- Relator(a)
- Ministro Napoleão Nunes Maia Filho
- Órgão julgador
- Primeira Turma
- Data do julgamento
- 01/03/2016
- Data de publicação
- 09/03/2016
STJ – Acórdão, Rel. Ministro Napoleão Nunes Maia Filho, Primeira Turma, j. 01/03/2016, p. 09/03/2016
TRIBUTÁRIO. AGRAVO REGIMENTAL NO AGRAVO DE INSTRUMENTO. EXECUÇÃO FISCAL. CERTIDÃO DE DÍVIDA ATIVA. CDA. REGULARIDADE. CONCLUSÕES DO TRIBUNAL DE ORIGEM. IMPOSSIBILIDADE DE REVISÃO. NOVO EXAME FÁTICO-PROBATÓRIO. APLICAÇÃO DA TAXA SELIC EM MATÉRIA TRIBUTÁRIA. IMPOSSIBILIDADE DE EXAME DE MATÉRIA CONSTITUCIONAL E DE ANÁLISE DE LEI LOCAL NO ÂMBITO DO RECURSO ESPECIAL. AGRAVO REGIMENTAL A QUE SE NEGA PROVIMENTO. 1. É assente na jurisprudência desta Corte que a aferição da certeza e liquidez da CDA, bem como da presença ou não dos requisitos essenciais à sua validade implica reexame do conjunto fático-probatório dos autos, o que é vedado, nesta instância especial, em face do óbice constante da Súmula 7/STJ. Precedentes: AgRg no REsp. 1.434.773/PR, Rel. Min. HUMBERTO MARTINS, DJe 25.8.2015; AgRg no AREsp 392.057/RS, Rel. Min. SÉRGIO KUKINA, DJe 21.8.2015. 2. A 1a.
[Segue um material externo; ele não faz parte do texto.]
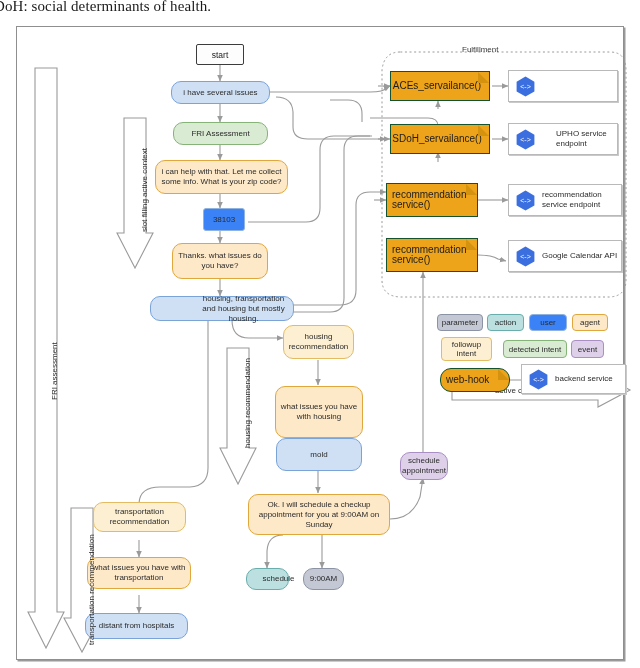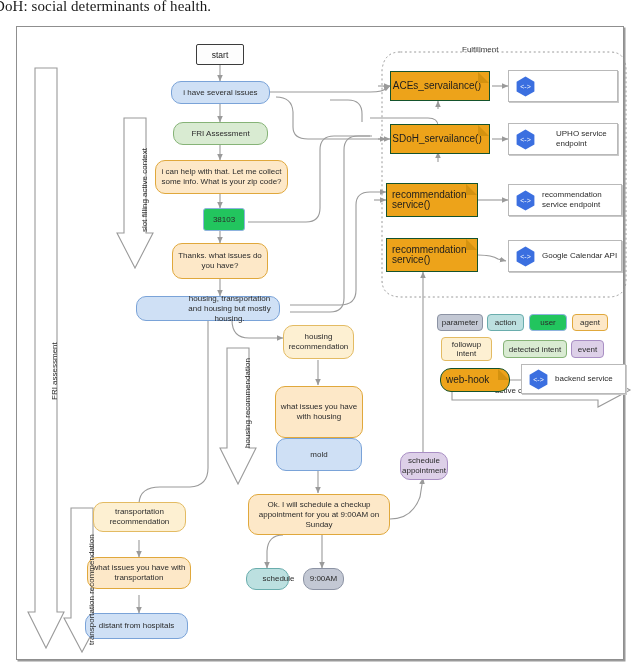"38103" .n-user2 { background: #22c55e -> #3b82f6 }
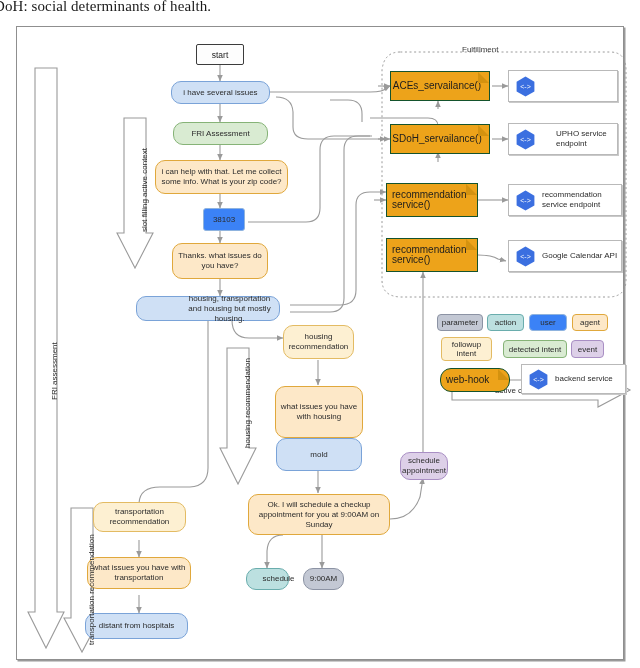"housing, transportation and housing but" div.node { left: 136px -> 150px }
Seção do STJ, ao julgar sob o rito do art. 543-C do CPC (REsp. 1.111.175/SP, Rel. Min. DENISE ARRUDA, DJe 1o.7.2009), decidiu que, na restituição de tributos federais, aplica-se a taxa SELIC, a partir de 1o. de janeiro de 1996. 3. Não compete ao STJ, em sede de Recurso Especial, analisar eventual contrariedade a preceito contido na CF/88, tampouco fazer análise de lei local (Lei Estadual Mineira 6.763/2003). 4. Agravo Regimental a que se nega provimento. (AgRg no Ag n. 1.369.876/MG, relator Ministro Napoleão Nunes Maia Filho, Primeira Turma, julgado em 1/3/2016, DJe de 9/3/2016.)